Alright, I'm out then. Bummer, I really enjoyed MGS4. This is just a shockingly big turd of a campaign.
 

Coreda

Member
Overcame the issues I had with the UI, and picked up a few stray side ops. Wish I could remember which 'Eliminate' side op this was but it was the most fun I've had with one of them in a long while. Think it was between number 10-14, but non-repeatable IIRC.

You land in a flat, empty desert area near Lamar Khaate Palace with very little immediate cover. Both the enemy chopper and snipers are looking directly at you so the rocky area to the right is where I headed for cover. I like that everything is laid bare before you yet it also makes you an easy target once you begin to fire. Would have enjoyed revisiting it. Might have to try the Infinite Heaven mod.

mgsvaqsbx.jpg
 
After several months of just letting the game run for like 6 hours a day to auto-farm resources I have finally finished the fourth FOB to its max. With 500 troops in each unit the maximum level I was able to get was a 115 in R&D. Good to see that with 4 max FOBs and several dozens of S++ troops you still are nowhere near the requirements to unlock all the gear.
 
Yeah, I felt confident I'd at least be close to the 120s after maxing the third FOB but nope... I'm not far into building the fourth (just the main platform and working on the third for development) and I don't really have any hope I'll be high enough either with the amount of S++ and S+ staff that I have. Plus I'm sick of the FOB events you that can't be farmed in like three minutes or less.
 
Overcame the issues I had with the UI, and picked up a few stray side ops. Wish I could remember which 'Eliminate' side op this was but it was the most fun I've had with one of them in a long while. Think it was between number 10-14, but non-repeatable IIRC.

You land in a flat, empty desert area near Lamar Khaate Palace with very little immediate cover. Both the enemy chopper and snipers are looking directly at you so the rocky area to the right is where I headed for cover. I like that everything is laid bare before you yet it also makes you an easy target once you begin to fire. Would have enjoyed revisiting it. Might have to try the Infinite Heaven mod.
Is that where you dropped in? Haha it's so close to the rocket launcher carrier.

There's also a 2-tank side op that spawns around there that I got into trouble once trying to drop-in too close.
 

Coreda

Member
What I do find annoying is any time you place staff in the waiting room they disappear after you deploy on a mission or return to Motherbase. I have no idea the whereabouts of around 15 staff.

I allocate them there usually to temporarily boost a platform's level, such as R&D, for development requirements.
 

Ted

Member
Finally got to mission 46 yesterday after completing a bunch of side missions.
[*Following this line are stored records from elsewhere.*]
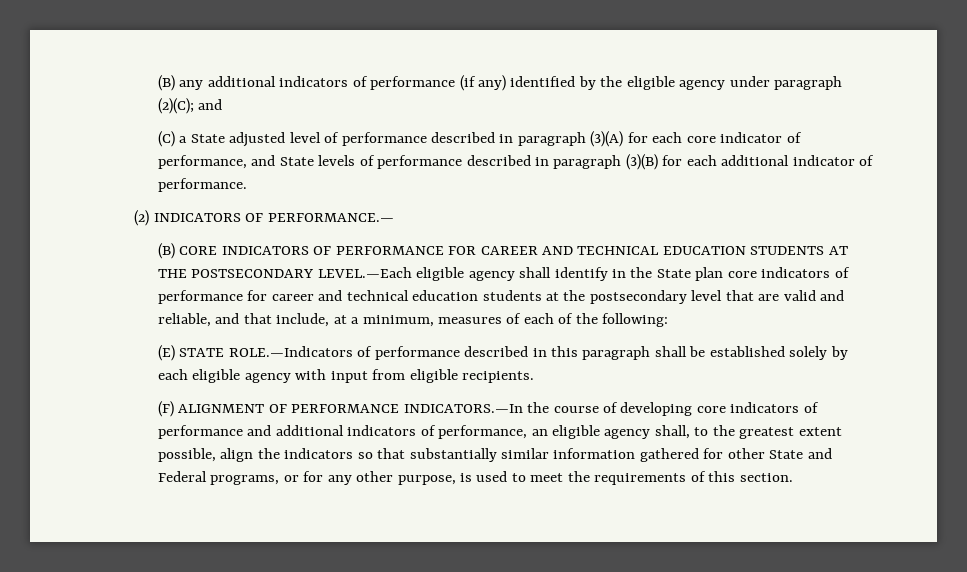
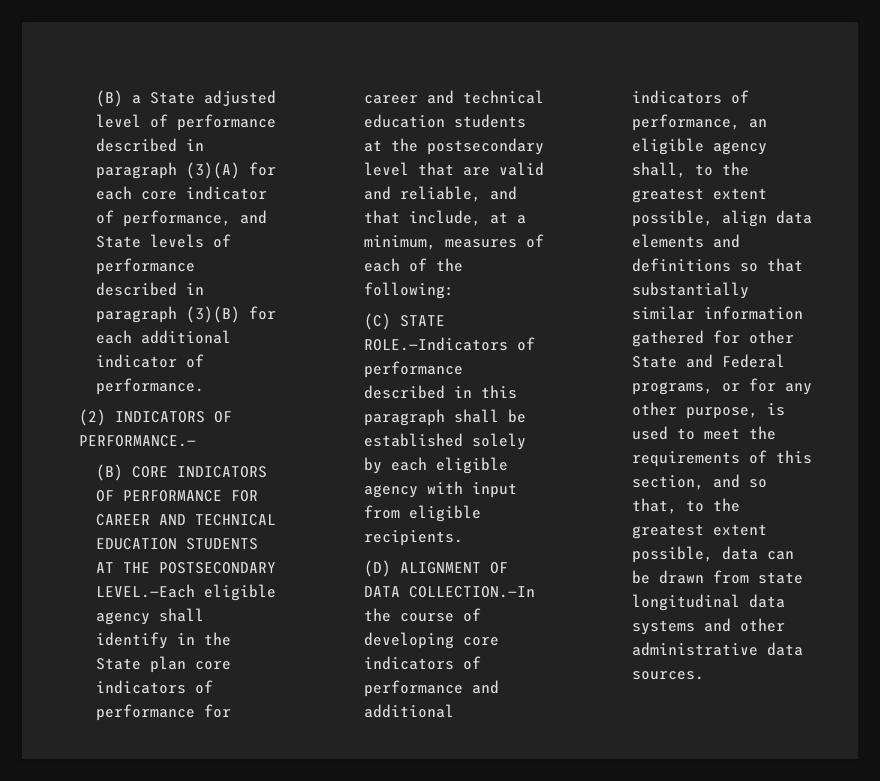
- (B) any additional indicators of performance (if any) identified by the eligible agency under paragraph (2)(C); and
- (C) a State adjusted level of performance described in paragraph (3)(A) for each core indicator of performance, and State levels of performance described in paragraph (3)(B) for each additional indicator of performance.
+ (B) a State adjusted level of performance described in paragraph (3)(A) for each core indicator of performance, and State levels of performance described in paragraph (3)(B) for each additional indicator of performance.
- (E) STATE ROLE.—Indicators of performance described in this paragraph shall be established solely by each eligible agency with input from eligible recipients.
+ (C) STATE ROLE.—Indicators of performance described in this paragraph shall be established solely by each eligible agency with input from eligible recipients.
- (F) ALIGNMENT OF PERFORMANCE INDICATORS.—In the course of developing core indicators of performance and additional indicators of performance, an eligible agency shall, to the greatest extent possible, align the indicators so that substantially similar information gathered for other State and Federal programs, or for any other purpose, is used to meet the requirements of this section.
+ (D) ALIGNMENT OF DATA COLLECTION.—In the course of developing core indicators of performance and additional indicators of performance, an eligible agency shall, to the greatest extent possible, align data elements and definitions so that substantially similar information gathered for other State and Federal programs, or for any other purpose, is used to meet the requirements of this section, and so that, to the greatest extent possible, data can be drawn from state longitudinal data systems and other administrative data sources.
I thought it was actually OK, it's fairly trite but it's not terrible in an of itself.

I thought the way the mission
dumped you back to the first mission, only changing after the crash was fairly interesting, though perhaps altering this version of the mission so we don't actually have the tutorial prompts again would make it feel more like a flashback and less like a bug. It is probably more a reflection on modern gaming but several times I wondered if my save was broken, particularly as I had to pause to re-amend my control preferences back to how they were!
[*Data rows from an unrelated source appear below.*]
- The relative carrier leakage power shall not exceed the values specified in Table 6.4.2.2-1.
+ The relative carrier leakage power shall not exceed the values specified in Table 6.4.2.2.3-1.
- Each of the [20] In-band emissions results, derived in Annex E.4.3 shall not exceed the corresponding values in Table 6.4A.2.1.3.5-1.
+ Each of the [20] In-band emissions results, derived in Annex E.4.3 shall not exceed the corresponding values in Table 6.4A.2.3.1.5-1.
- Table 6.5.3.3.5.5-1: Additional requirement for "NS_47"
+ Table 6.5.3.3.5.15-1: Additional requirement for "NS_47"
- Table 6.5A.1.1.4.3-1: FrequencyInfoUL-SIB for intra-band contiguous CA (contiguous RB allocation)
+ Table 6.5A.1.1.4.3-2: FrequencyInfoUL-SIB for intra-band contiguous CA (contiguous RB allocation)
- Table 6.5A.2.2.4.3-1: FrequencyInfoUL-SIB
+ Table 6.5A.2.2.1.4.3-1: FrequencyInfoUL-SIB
The Huey stuff wasn't great and I'm not quite sure what this is supposed to make me, the player, reflect on apart from the naivety of the Diamond Dogs and the lack of player agency to change of influence the story in a meaningful way. I was a restrained Big Boss, I rarely killed and took the stealth root far more often than not, yet when the obvious treachery of Huey becomes known to the crew I still appear to be leading a bunch of blood thirsty thugs...

I did quite like "my" Big Boss' little smirk when he finds out the truth on tape. Mostly because my Big Boss is clearly less of a dick than the now phantom one is and I like to think he is acknowledging that he knew, if not all along, but for most of journey.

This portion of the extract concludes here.